The Taub Faculty of Computer Science Events and Talks
Liran Farhi (M.Sc. Thesis Seminar)
Sunday, 16.07.2023, 10:00
Advisor: Asst. Prof. Sagi Dalyot and Prof. Shaul Markovitch
The proliferation of modern mobile phones has opened up unprecedented opportunities for leveraging location-tracking capabilities to extract individual mobility patterns and contextual information. However, existing approaches heavily rely on analyzing geolocation data obtained from Global Navigation Satellite System (GNSS) observations, which are limited when used in enclosed spaces. This talk presents new algorithms for efficient mobility data analysis and contextual learning by utilizing the WiFi infrastructure that exists today in most indoor environments. Firstly, I will introduce SWATSON, an unsupervised trajectory segmentation algorithm that is designed to partition a continuous sequence of data points into homogeneous segments. SWATSON effectively utilizes temporal constraints, mitigates noise, and exhibits applicability across various domains. By employing SWATSON, I will demonstrate an approach to analyzing movement in indoor environments without needing a localization process. Consequently, the integration of SWATSON will be explored to create personalized semantic categorical place labeling, such as assigning the label "work" to specific locations.

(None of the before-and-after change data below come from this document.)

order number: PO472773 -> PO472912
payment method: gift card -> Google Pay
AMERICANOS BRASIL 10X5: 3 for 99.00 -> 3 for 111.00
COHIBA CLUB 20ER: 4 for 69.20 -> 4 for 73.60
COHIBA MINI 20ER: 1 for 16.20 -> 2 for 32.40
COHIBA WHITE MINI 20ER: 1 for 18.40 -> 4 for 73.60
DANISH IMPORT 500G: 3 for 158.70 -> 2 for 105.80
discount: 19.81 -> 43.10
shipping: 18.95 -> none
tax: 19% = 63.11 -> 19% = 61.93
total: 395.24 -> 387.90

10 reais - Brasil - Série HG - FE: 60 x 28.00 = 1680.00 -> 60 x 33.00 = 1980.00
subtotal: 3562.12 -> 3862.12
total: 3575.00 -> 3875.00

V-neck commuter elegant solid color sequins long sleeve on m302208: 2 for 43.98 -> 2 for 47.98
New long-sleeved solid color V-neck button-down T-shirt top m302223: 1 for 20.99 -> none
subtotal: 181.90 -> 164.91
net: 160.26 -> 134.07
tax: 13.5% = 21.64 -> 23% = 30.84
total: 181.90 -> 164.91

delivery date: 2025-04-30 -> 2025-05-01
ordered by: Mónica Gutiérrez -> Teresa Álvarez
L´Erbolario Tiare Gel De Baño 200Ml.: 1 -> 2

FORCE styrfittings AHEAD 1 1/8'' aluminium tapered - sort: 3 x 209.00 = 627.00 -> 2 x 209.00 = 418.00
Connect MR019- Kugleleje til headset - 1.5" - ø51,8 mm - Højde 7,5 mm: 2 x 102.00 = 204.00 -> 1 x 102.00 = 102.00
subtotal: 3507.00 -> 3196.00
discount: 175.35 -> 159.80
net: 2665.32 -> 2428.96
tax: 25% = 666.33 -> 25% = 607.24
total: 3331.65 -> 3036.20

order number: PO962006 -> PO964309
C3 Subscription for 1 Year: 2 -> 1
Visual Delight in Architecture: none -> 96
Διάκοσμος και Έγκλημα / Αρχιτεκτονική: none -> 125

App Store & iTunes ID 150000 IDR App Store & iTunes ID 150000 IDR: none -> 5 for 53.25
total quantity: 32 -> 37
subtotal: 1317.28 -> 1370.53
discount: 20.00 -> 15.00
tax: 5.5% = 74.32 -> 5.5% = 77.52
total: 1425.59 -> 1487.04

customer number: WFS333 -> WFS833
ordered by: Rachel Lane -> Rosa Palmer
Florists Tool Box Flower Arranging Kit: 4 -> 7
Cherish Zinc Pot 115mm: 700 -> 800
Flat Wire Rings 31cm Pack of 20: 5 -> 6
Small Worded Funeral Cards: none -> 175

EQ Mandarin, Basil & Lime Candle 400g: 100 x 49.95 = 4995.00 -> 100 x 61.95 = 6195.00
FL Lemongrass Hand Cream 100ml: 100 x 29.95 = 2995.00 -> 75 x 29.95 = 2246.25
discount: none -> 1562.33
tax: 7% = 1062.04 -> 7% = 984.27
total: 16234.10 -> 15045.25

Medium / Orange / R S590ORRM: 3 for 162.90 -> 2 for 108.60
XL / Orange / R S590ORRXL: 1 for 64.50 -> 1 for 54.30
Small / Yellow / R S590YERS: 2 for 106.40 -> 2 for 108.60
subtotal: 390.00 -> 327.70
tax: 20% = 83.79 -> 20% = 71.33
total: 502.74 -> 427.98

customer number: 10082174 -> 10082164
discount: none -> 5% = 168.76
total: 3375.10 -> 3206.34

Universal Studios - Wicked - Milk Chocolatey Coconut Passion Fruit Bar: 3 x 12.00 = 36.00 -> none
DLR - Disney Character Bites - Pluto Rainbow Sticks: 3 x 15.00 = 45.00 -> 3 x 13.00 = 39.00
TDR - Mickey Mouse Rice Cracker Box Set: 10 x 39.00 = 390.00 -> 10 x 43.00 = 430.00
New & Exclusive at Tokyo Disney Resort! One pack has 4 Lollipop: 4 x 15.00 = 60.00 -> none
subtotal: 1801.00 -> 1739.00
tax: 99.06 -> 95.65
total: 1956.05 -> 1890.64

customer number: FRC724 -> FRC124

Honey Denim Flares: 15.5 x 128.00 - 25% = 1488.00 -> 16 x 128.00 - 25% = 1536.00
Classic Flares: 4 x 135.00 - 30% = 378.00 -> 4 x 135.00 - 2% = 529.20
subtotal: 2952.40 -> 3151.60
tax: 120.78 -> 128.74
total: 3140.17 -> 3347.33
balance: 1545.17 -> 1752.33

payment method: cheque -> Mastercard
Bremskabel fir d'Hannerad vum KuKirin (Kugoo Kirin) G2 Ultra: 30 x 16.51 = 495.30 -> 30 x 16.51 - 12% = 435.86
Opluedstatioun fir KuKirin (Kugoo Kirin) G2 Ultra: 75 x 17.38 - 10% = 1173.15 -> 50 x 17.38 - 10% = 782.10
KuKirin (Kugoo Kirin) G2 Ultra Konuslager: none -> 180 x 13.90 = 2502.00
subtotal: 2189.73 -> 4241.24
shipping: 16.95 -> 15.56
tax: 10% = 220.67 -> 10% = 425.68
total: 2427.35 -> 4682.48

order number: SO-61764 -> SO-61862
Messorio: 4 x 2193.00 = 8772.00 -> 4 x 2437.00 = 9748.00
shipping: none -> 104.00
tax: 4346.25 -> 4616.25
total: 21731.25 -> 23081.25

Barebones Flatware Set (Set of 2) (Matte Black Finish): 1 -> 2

I will present a supervised learning-based classification model, leveraging WiFi-based attributes for sequence-based modeling and spatio-temporal feature generation to enhance the accuracy of semantic place labeling. Experiments show a 97% V-measure score in segmenting data point into distinct spaces, notably surpassing the performance of GNSS-based solutions in semantic place labeling, thereby highlighting substantial progress in the fields of trajectory analysis and predictive modeling.